We now have three sets of fathers and daughters as well as *families* for these characters who are part of the story. Each character is directly involved in the central story - and even though we have a very busy story will all kinds of subplots - those subplots are all connected to the main plot, as are all of the characters. Every scene is about one of our three protagonist characters (Ant-Man, Wasp, Pym) or one of our three antagonist characters (Jimmy Woo, Sonny, The Ghost) as those characters relate to the central story. Scott has two families who are also part of the story and reinforce the family aspects of the story which include the fathers and daughter’s: Scott’s ex-wife (Judy Greer) and her husband (Bobby Cannavale), and Scott’s “business family” - the ex-cons he works with at his security company: show stealers Michael Pena and David Dastmalchian and TIP Harris - all three comic relief characters, but every scene they are in impacts the main plot - no scenes that do not impact the rescue mission.

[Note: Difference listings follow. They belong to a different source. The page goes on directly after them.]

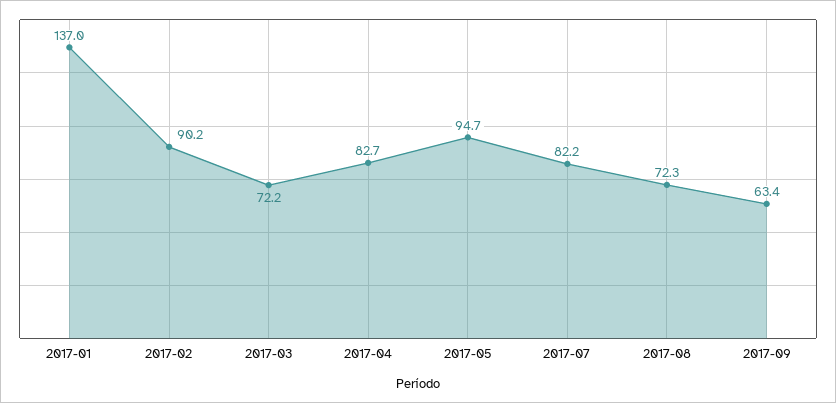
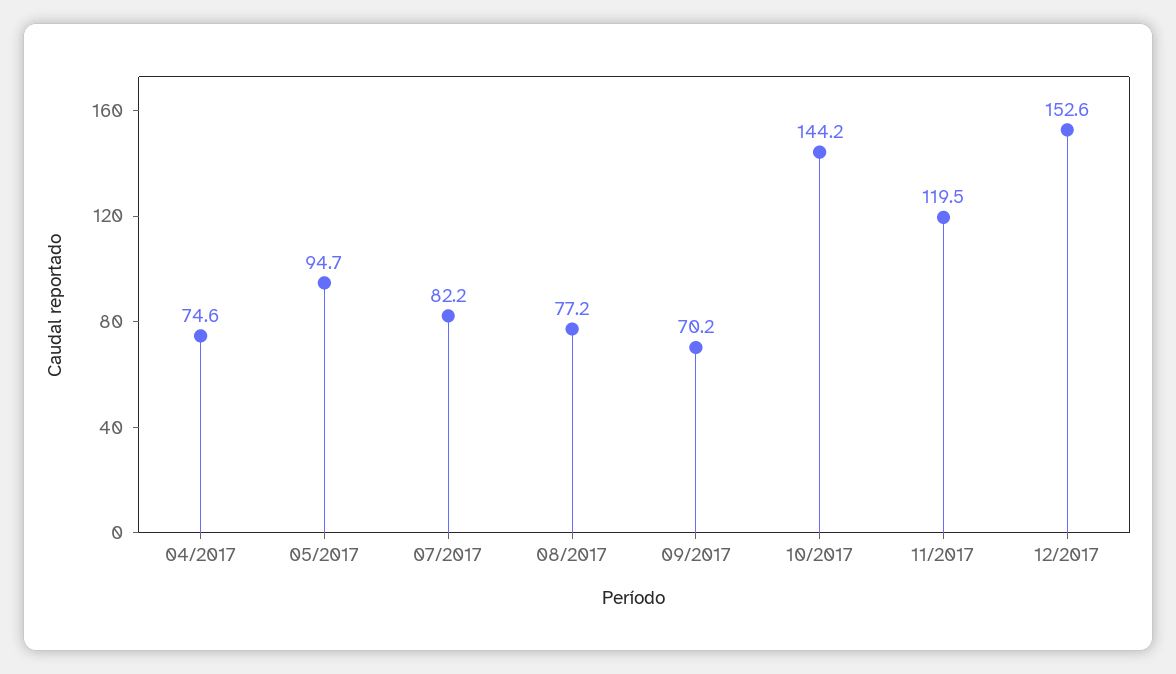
2017-01: 137 -> none
2017-02: 90.2 -> none
2017-03: 72.2 -> none
2017-04: 82.7 -> 74.6
2017-08: 72.3 -> 77.2
2017-09: 63.4 -> 70.2
10/2017: none -> 144.2
11/2017: none -> 119.5
12/2017: none -> 152.6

Here’s an example: the security company is almost bankrupt and has one big deal that can keep them going, and they need Scott to help with it. That leads to a moment where Pena’s character accidentally gives away Scott’s location. And at the end of the story, some of the equipment the company has purchased for that big job gets used to help rescue Janet by recovering the equipment. But that big deal? There are no scenes with the company they are dealing with. There are no scenes about the big deal. The only scenes are related to the central story of rescuing Janet. Part of the happy ending (spoiler) is that, as a result of capturing the bad guys preventing them from rescuing Janet, the security company’s fame lands them the big deal (and others). But there are no scenes featuring the big deal - the story is about rescuing Janet from the Quantum Realm. Every scene is on that throughline.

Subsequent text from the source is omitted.